The bidirectional reference matters when the risk is closed. Closing the SimpleRisk risk doesn't automatically clear the vulnerability from the scanner; the next scan will report whether the vulnerability is actually gone. Use the per-vulnerability follow-up rather than the risk closure as the operational signal that the work is complete.

Common pitfalls

A handful of patterns recur with vulnerability-to-risk conversion.

  • Elevating every finding. This is the most common failure pattern. Approving every triage queue entry produces a risk register full of routine vulnerabilities the patch process would have handled silently. The triage step exists for editorial judgment; use it. Most findings should be rejected, not approved.

  • Setting auto-triage too aggressively. Auto-triage at CVSS 7.0+ produces dozens to hundreds of auto-promoted risks per scan cycle; the team only learns about them on the next risk dashboard review. Set auto-triage at CVSS 9.0+ (or off) so the auto-promoted population is small enough that nobody's surprised by it.

  • Approving a finding that creates a duplicate risk. The Extra deduplicates by title. If you approve a finding whose title doesn't exactly match an existing risk's subject, you'll get a new risk even when a related risk already exists. If you want to merge into the existing risk instead, either rename the existing risk to match the vulnerability's title before approving, or skip the Extra's approval and add the affected assets to the existing risk manually.

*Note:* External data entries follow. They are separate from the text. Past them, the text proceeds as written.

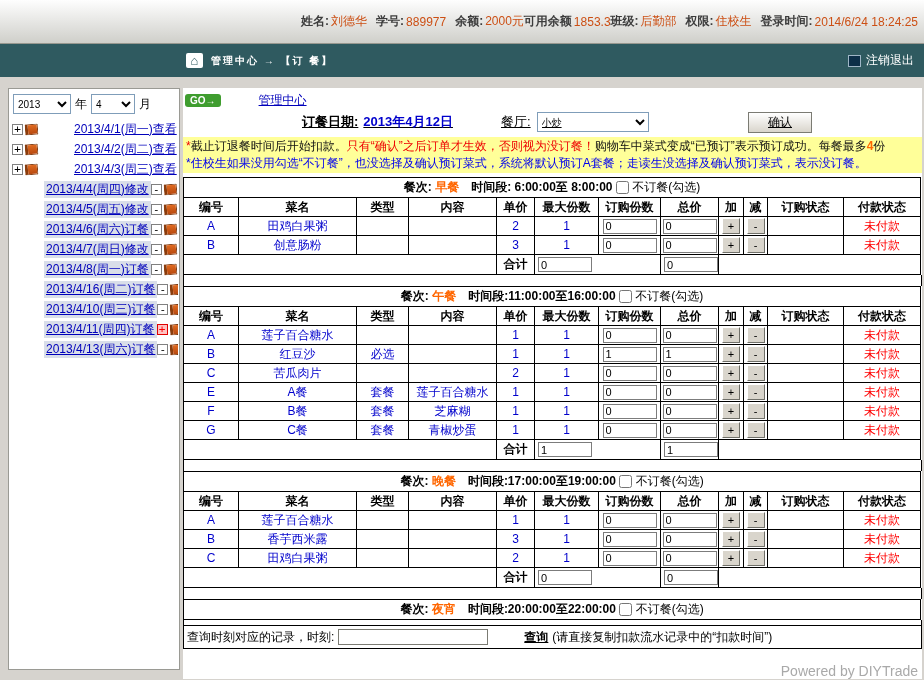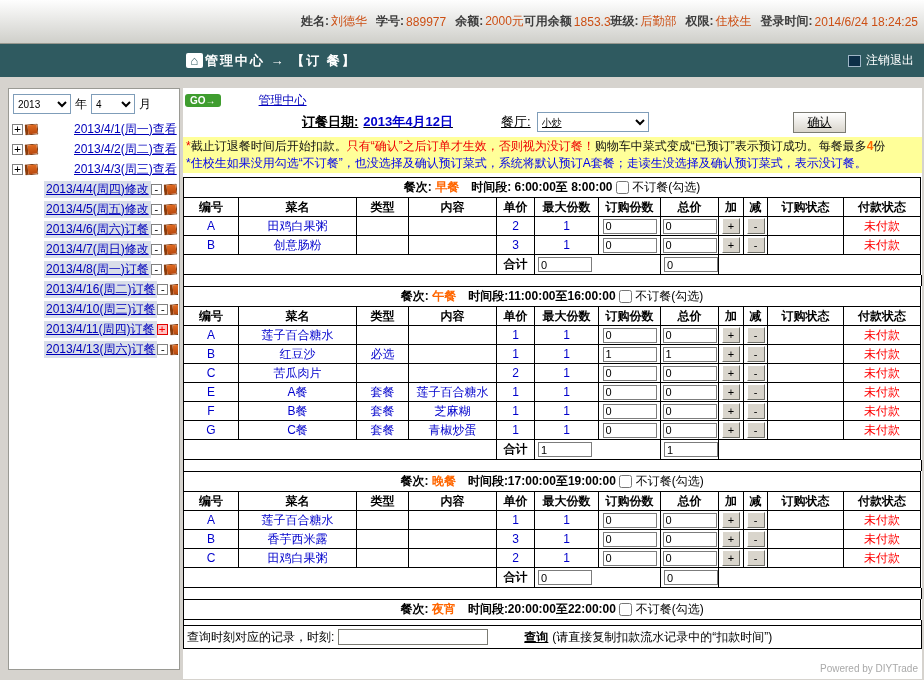--- a/index.html
+++ b/index.html
@@ -25,21 +25,21 @@
 
   
   .titlebar {
     position:absolute; left:0; top:44px; width:924px; height:33px;
     background:#2f5a60; color:#fff; display:flex; align-items:center;
   }
   .home-icon {
     margin-left:186px; width:17px; height:15px; background:#fff; color:#2f5a60;
     font-size:13px; line-height:15px; text-align:center; border-radius:2px; flex:none;
   }
-  .title-text { margin-left:2px; font-size:13px; font-weight:bold; letter-spacing:2px; }
+  .title-text { margin-left:8px; font-size:10px; font-weight:bold; letter-spacing:2px; }
   .logout { position:absolute; right:10px; display:flex; align-items:center; gap:5px; font-size:12px; color:#fff; text-decoration:none; }
   .logout-icon { width:13px; height:12px; background:#0c2f48; border:1px solid #9fb6c6; display:inline-block; }
 
   
   .sidebar {
     position:absolute; left:8px; top:88px; width:172px; height:582px;
     background:#fff; border:1px solid #9a9a94; overflow:hidden;
   }
   .cal-row { padding:5px 4px 3px 4px; font-size:12px; display:flex; align-items:center; gap:4px; }
   select { font-size:10px; height:20px; border:1px solid #7f9db9; background:#fff; }
@@ -64,21 +64,21 @@
 
   
   .main { position:absolute; left:183px; top:88px; width:739px; height:591px; background:#fff; }
   .go-row { height:21px; padding:3px 0 0 2px; display:flex; align-items:center; gap:6px; }
   .go-badge { background:#3f9d2f; color:#fff; font-size:10px; font-weight:bold; padding:1px 5px; border-radius:3px; }
   .crumb { color:#0000bb; font-size:12px; text-decoration:underline; }
   .date-row { height:26px; display:flex; align-items:center; font-size:13px; padding-left:119px;text-decoration:underline; }
   .dlabel { font-weight:bold; }
   .dvalue { color:#0000cc; font-weight:bold; margin-left:5px; }
   .rlabel { margin-left:48px; }
-  .confirm { margin-left:auto; margin-right:76px; width:53px; height:21px; font-size:12px;
+  .confirm { margin-left:auto; margin-right:110px; width:64px; height:21px; font-size:12px;
              background:linear-gradient(#ffffff,#d9d5cc); border:1px solid #7b7b73; }
   .notice { background:#ffff99; font-size:12px; line-height:17px; padding:1px 3px; margin:2px 0 4px 0; }
   .n-red { color:#ee0000; } .n-blue { color:#0000ee; } .n-dark { color:#111111; }
   .n-orange { color:#ff6600; font-weight:bold; }
 
   table.meal { border-collapse:collapse; table-layout:fixed; width:737px; background:#fff; }
   table.meal td, table.meal th {
     border:1px solid #000; font-size:12px; text-align:center; padding:0;
     height:19px; overflow:hidden; white-space:nowrap; vertical-align:middle;
   }
@@ -93,21 +93,21 @@
   .pmbtn {
     width:18px; height:16px; font-size:11px; line-height:11px; padding:0;
     background:#d9d5cc; border:1px solid #6f6f68; border-top-color:#fff; border-left-color:#fff;
   }
   .cb { width:13px; height:13px; vertical-align:middle; }
   .spacer { height:11px; border-left:1px solid #000; border-right:1px solid #000; background:#fff; }
   .gap { height:5px; border-left:1px solid #000; border-right:1px solid #000; background:#fff; }
   .query-row { height:24px; border:1px solid #000; display:flex; align-items:center; font-size:12px; padding-left:3px; gap:4px; background:#fff; white-space:nowrap; }
   .qinput { width:150px; height:16px; border:1px solid #7b7b73; font-size:11px; }
   .qlink { color:#000; font-weight:bold; text-decoration:underline; }
-  .watermark { position:absolute; right:6px; top:663px; font-size:10px; color:#a9a9a9; }
+  .watermark { position:absolute; right:6px; top:663px; font-size:14px; color:#a9a9a9; }
 </style>
 </head>
 <body>
 
 <div class="topbar">
   <span class="ulbl">姓名:</span>
   <span class="uval">刘德华</span>
   <span class="ulbl">学号:</span>
   <span class="uval">889977</span>
   <span class="ulbl">余额:</span>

  • Confusing rejection with deletion. Rejecting hides the finding from the triage queue but preserves the underlying vulnerability record (and its per-asset linkage) for audit purposes. The reject is right when you don't want the finding promoted and you don't want to keep seeing it in the queue. It's wrong when you want to delete the vulnerability record entirely (which requires direct database action and isn't usually appropriate).

  • Treating the promoted risk's CVSS score as the residual risk. The Extra populates the new risk with the vulnerability's CVSS2 score directly. CVSS describes vulnerability severity in the abstract; residual risk is what's left after your controls and mitigations apply. Don't leave the CVSS as the residual — adjust the CVSS Environmental metrics to reflect your context (see Risk Scoring Methodologies) and add a mitigation plan with a reasonable mitigation percent so the residual reflects actual exposure.

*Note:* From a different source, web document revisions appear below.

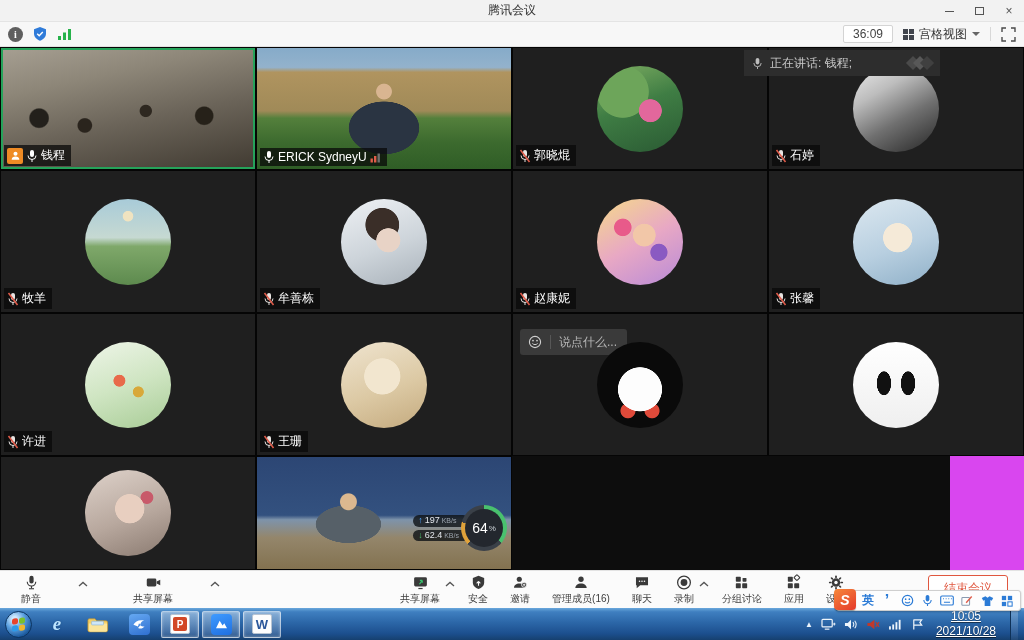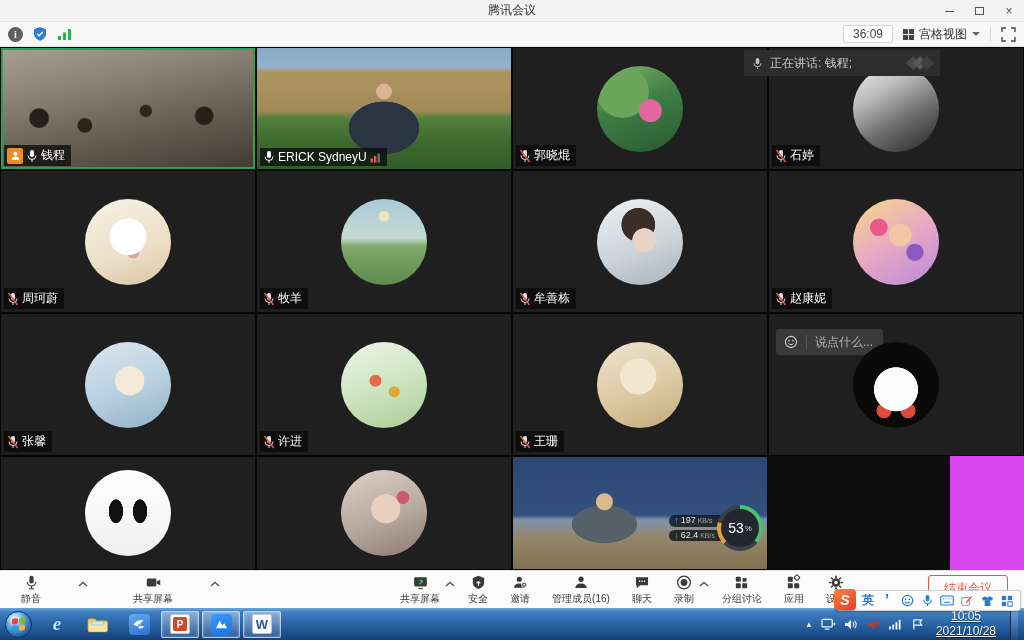--- a/index.html
+++ b/index.html
@@ -248,32 +248,20 @@
           <svg width="12" height="14" viewBox="0 0 12 14">
             <rect x="4" y="1" width="4" height="7" rx="2" fill="#e8e4e2"></rect>
             <path d="M2 6.5a4 4 0 0 0 8 0" stroke="#e8e4e2" fill="none"></path>
             <line x1="6" y1="10.5" x2="6" y2="13" stroke="#e8e4e2"></line>
             <line x1="1.5" y1="1" x2="10.5" y2="13" stroke="#e05c4a" stroke-width="1.6"></line>
           </svg>
           <span>石婷</span>
         </div>
       </div>
       <div class="tile">
-        <div class="avatar" style="background: radial-gradient(circle at 50% 44%, rgb(255, 255, 255) 0px, rgb(255, 255, 255) 28%, rgba(0, 0, 0, 0) 29%), radial-gradient(circle at 56% 62%, rgb(216, 168, 160) 0px, rgb(216, 168, 160) 8%, rgba(0, 0, 0, 0) 9%), linear-gradient(160deg, rgb(247, 241, 228) 0%, rgb(236, 223, 200) 60%, rgb(217, 197, 162) 100%);"></div>
-        <div class="nlabel">
-          <svg width="12" height="14" viewBox="0 0 12 14">
-            <rect x="4" y="1" width="4" height="7" rx="2" fill="#e8e4e2"></rect>
-            <path d="M2 6.5a4 4 0 0 0 8 0" stroke="#e8e4e2" fill="none"></path>
-            <line x1="6" y1="10.5" x2="6" y2="13" stroke="#e8e4e2"></line>
-            <line x1="1.5" y1="1" x2="10.5" y2="13" stroke="#e05c4a" stroke-width="1.6"></line>
-          </svg>
-          <span>周珂蔚</span>
-        </div>
-      </div>
-      <div class="tile">
         <div class="avatar" style="background: radial-gradient(circle at 50% 20%, rgb(240, 227, 192) 0px, rgb(240, 227, 192) 6%, rgba(0, 0, 0, 0) 7%), linear-gradient(rgb(168, 203, 216) 0%, rgb(198, 217, 210) 45%, rgb(127, 168, 106) 55%, rgb(93, 138, 78) 100%);"></div>
         <div class="nlabel">
           <svg width="12" height="14" viewBox="0 0 12 14">
             <rect x="4" y="1" width="4" height="7" rx="2" fill="#e8e4e2"></rect>
             <path d="M2 6.5a4 4 0 0 0 8 0" stroke="#e8e4e2" fill="none"></path>
             <line x1="6" y1="10.5" x2="6" y2="13" stroke="#e8e4e2"></line>
             <line x1="1.5" y1="1" x2="10.5" y2="13" stroke="#e05c4a" stroke-width="1.6"></line>
           </svg>
           <span>牧羊</span>
         </div>
@@ -366,21 +354,21 @@
               <span class="unit">KB/s</span>
             </div>
             <div class="rate">
               <span class="arrow-down">↓</span>
               <span>62.4</span>
               <span class="unit">KB/s</span>
             </div>
           </div>
           <div class="ring">
             <div class="ring-inner">
-              <span>53</span>
+              <span>64</span>
               <span class="pct">%</span>
             </div>
           </div>
         </div>
       </div>
     </div>
 
   <div class="toolbar">
     <div class="tb-group-left">
       <div class="tb-item">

  • Forgetting that rejected vulnerabilities don't unhide on rescan. A rejected vulnerability stays hidden across subsequent scanner syncs. If the same vulnerability re-appears (a new patch introduces it again, the affected systems get re-deployed without the fix), the Extra won't re-surface it because the hidden flag persists. For findings you reject because "we patched it," verify with the next scan rather than relying on the queue going quiet.

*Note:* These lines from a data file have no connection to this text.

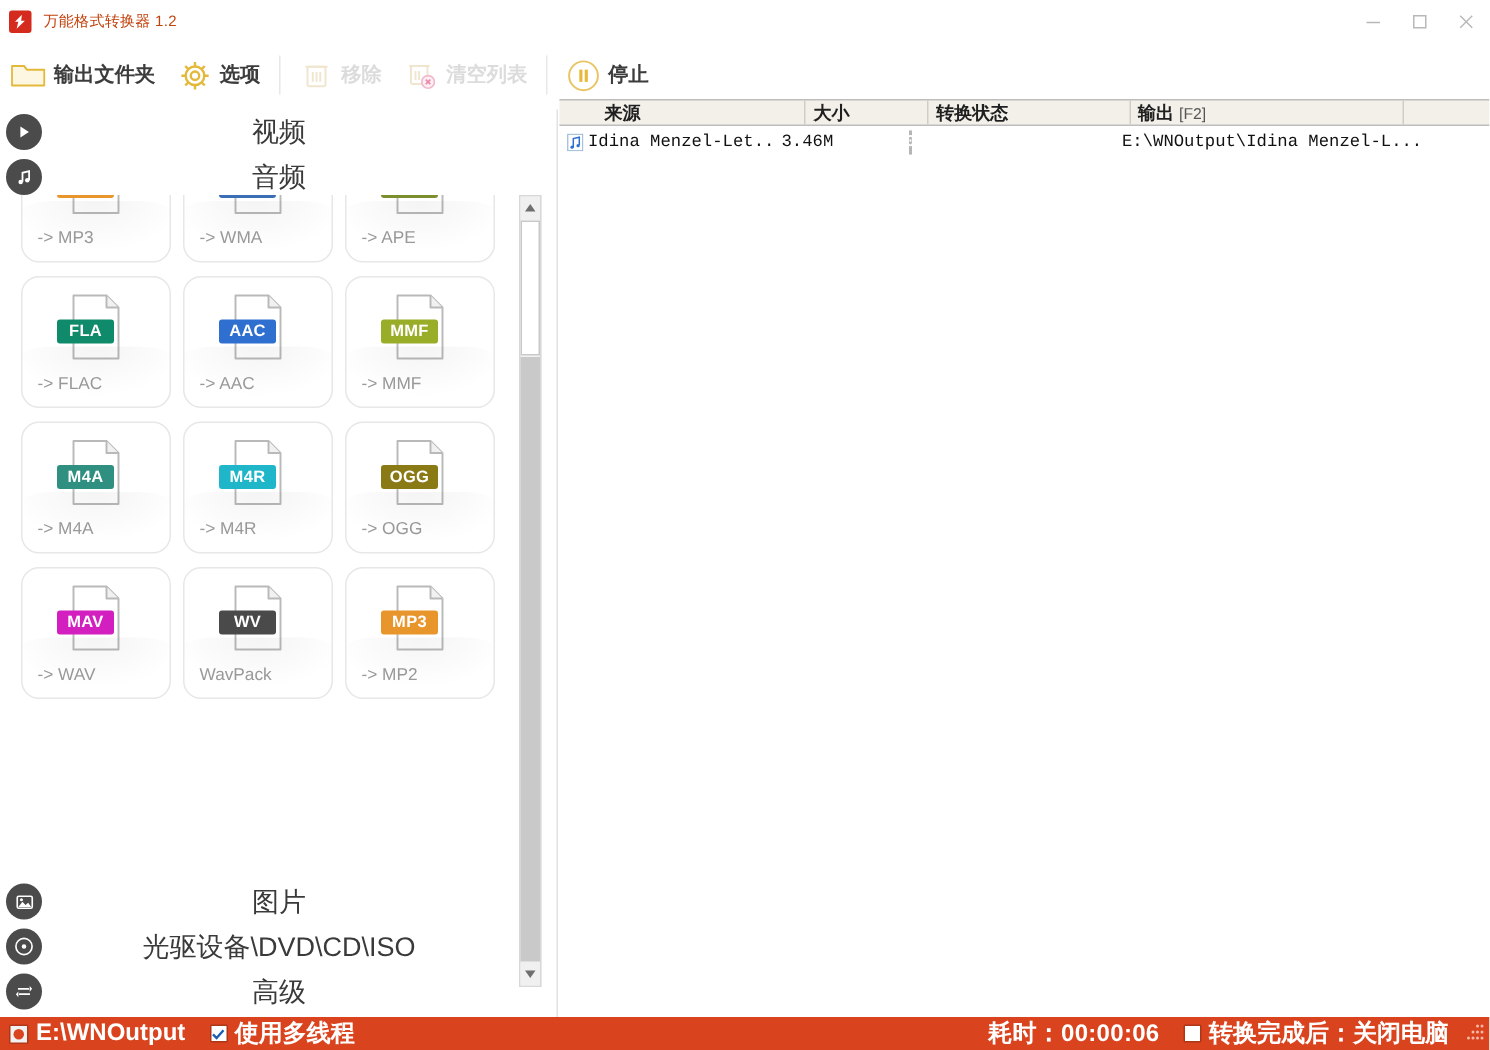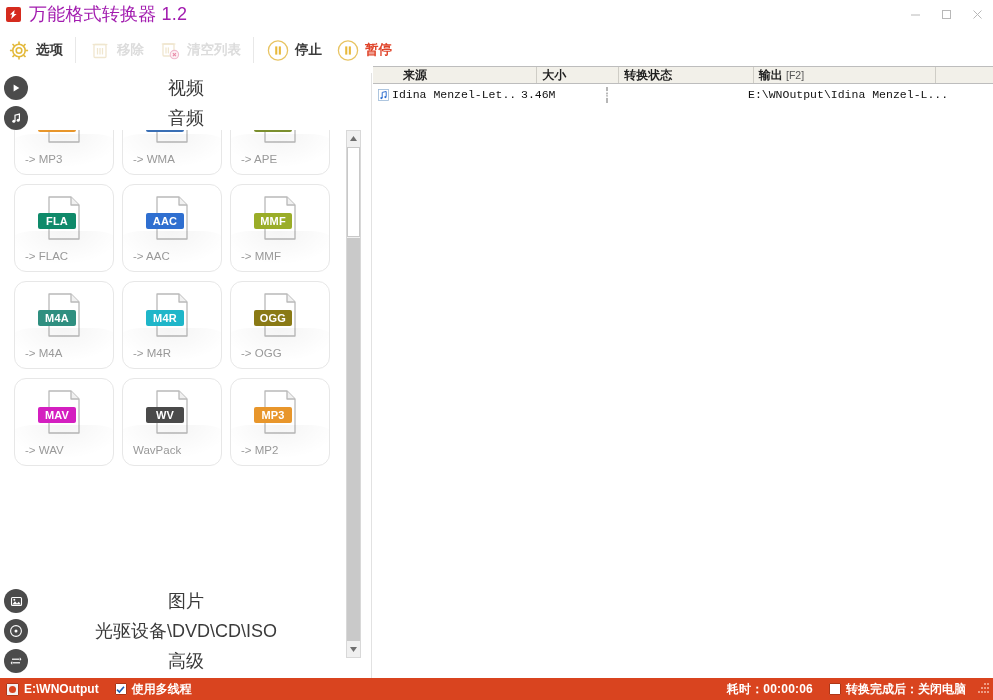--- a/index.html
+++ b/index.html
@@ -17,21 +17,21 @@
     position:absolute; top:0; left:0; width:993px; height:28px;
     background:#ffffff;
     display:flex; align-items:center;
   }
   #app-logo {
     width:15px;height:15px;margin-left:6px;margin-right:8px;
     background:#d52b1e; border-radius:2px;
     display:flex;align-items:center;justify-content:center;
     color:#fff; font-size:10px; font-weight:bold; line-height:1;
   }
-  #app-title { font-size:18px; color:#a21caf; letter-spacing:.2px;}
+  #app-title { font-size:10px; color:#c2410c; letter-spacing:.2px;}
   #win-controls { position:absolute; right:0; top:0; height:28px; display:flex; }
   .win-btn {
     width:31px;height:28px;display:flex;align-items:center;justify-content:center;
     color:#b8b8b8; font-size:12px; background:transparent;
   }
   .win-btn svg { display:block; }
 
   
   #toolbar {
     position:absolute; top:28px; left:0; width:993px; height:45px;
@@ -176,21 +176,21 @@
     position:absolute; inset:0; display:flex;align-items:center;justify-content:center;
     font-family:"Liberation Mono", monospace; font-size:11px; color:#fff; font-weight:bold;
   }
   .cell-out { width:250px; padding-left:5px;}
 
   
   #statusbar {
     position:absolute; left:0; bottom:0; width:993px; height:22px;
     background:#d9441f;
     display:flex; align-items:center;
-    color:#ffffff; font-size:12px;
+    color:#ffffff; font-size:16px;
   }
   #sb-outdir { display:flex; align-items:center; margin-left:6px; font-weight:bold; }
   #outdir-ico {
     width:13px;height:13px;background:#f1f1f1;border:1px solid #b23718;
     display:flex;align-items:center;justify-content:center;margin-right:5px;
     border-radius:1px;
   }
   #outdir-ico i { width:7px;height:7px;background:#d9441f;border-radius:50%;display:block;}
   .sb-check {
     display:flex;align-items:center; margin-left:16px; font-weight:bold;
@@ -231,20 +231,29 @@
       <svg width="11" height="11" viewBox="0 0 11 11">
           <line x1="1.5" y1="1.5" x2="9.5" y2="9.5" stroke="#b8b8b8" stroke-width="1"></line>
           <line x1="9.5" y1="1.5" x2="1.5" y2="9.5" stroke="#b8b8b8" stroke-width="1"></line>
         </svg>
     </div>
   </div>
 </div>
 
 <div id="toolbar">
 
+  <div class="tb-item">
+    <span class="tb-ico">
+      <svg width="26" height="26" viewBox="0 0 26 26">
+        <path d="M2 7 L10 7 L12 9.5 L23.5 9.5 L23.5 20 L2 20 Z" fill="#fdf6e0" stroke="#e3b93b" stroke-width="1.2" stroke-linejoin="round"></path>
+        <path d="M2 7 L10 7 L12 9.5" fill="none" stroke="#e3b93b" stroke-width="1.2"></path>
+      </svg>
+    </span>
+    <span class="tb-label">输出文件夹</span>
+  </div>
 
   <div class="tb-item">
     <span class="tb-ico">
       <svg width="26" height="26" viewBox="0 0 26 26">
         <g fill="none" stroke="#e3b93b" stroke-width="1.6">
           <circle cx="13" cy="13.5" r="6.2"></circle>
           <circle cx="13" cy="13.5" r="2.8"></circle>
           <line x1="13" y1="4.4" x2="13" y2="7"></line>
             <line x1="13" y1="20" x2="13" y2="22.6"></line>
           <line x1="3.9" y1="13.5" x2="6.5" y2="13.5"></line>
@@ -301,30 +310,20 @@
     <span class="tb-ico">
       <svg width="26" height="26" viewBox="0 0 26 26">
         <circle cx="13" cy="13.5" r="9.6" fill="none" stroke="#e8c463" stroke-width="1.3"></circle>
         <rect x="10.2" y="9.4" width="2.1" height="8.2" fill="#e8b93b"></rect>
         <rect x="13.8" y="9.4" width="2.1" height="8.2" fill="#e8b93b"></rect>
       </svg>
     </span>
     <span class="tb-label">停止</span>
   </div>
 
-  <div class="tb-item" style="padding-right:0;">
-    <span class="tb-ico">
-      <svg width="26" height="26" viewBox="0 0 26 26">
-        <circle cx="13" cy="13.5" r="9.6" fill="none" stroke="#e8c463" stroke-width="1.3"></circle>
-        <rect x="10.2" y="9.4" width="2.1" height="8.2" fill="#e8b93b"></rect>
-        <rect x="13.8" y="9.4" width="2.1" height="8.2" fill="#e8b93b"></rect>
-      </svg>
-    </span>
-    <span class="tb-label accent">暂停</span>
-  </div>
 </div>
 
 <div id="sidebar">
 
   <div id="cat-top">
     <div class="cat-row">
       <span class="cat-ico">
         <svg width="12" height="12" viewBox="0 0 12 12">
             <path d="M3.6 2.4 L9.3 6 L3.6 9.6 Z" fill="#ffffff"></path>
           </svg>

  • Approving without reviewing the affected-asset list. A scanner finding may report affected assets the program doesn't actually have responsibility for (a development server in a partner environment, a test instance that's been retired). Approving without review imports the bad asset references along with the vulnerability. Open the row's per-asset detail before approving; if the assets aren't all yours, either reject and handle out-of-band, or approve and clean up the linkage on the resulting risk.

  • Using rejection as a backlog-management tool. Rejecting findings the team intends to come back to is a way to clear the queue visually, but it loses the queue position and the next scanner sync won't re-surface it. For findings you actively want to defer, leave them in the queue rather than rejecting them; the queue's purpose is to hold work, not just to be empty.

  • Not noticing when auto-triage is producing the same risk repeatedly. Auto-triage is also subject to title-based deduplication: if a CVSS-9.5 finding with the same title appears in three consecutive scan cycles, the Extra reuses the same risk each time (adding any new affected assets). The risk's update history shows the assets accumulating, but no new risk is created. This is the right behavior; it's worth knowing because "auto-triage isn't creating new risks" sometimes looks like a bug and is actually the deduplication working.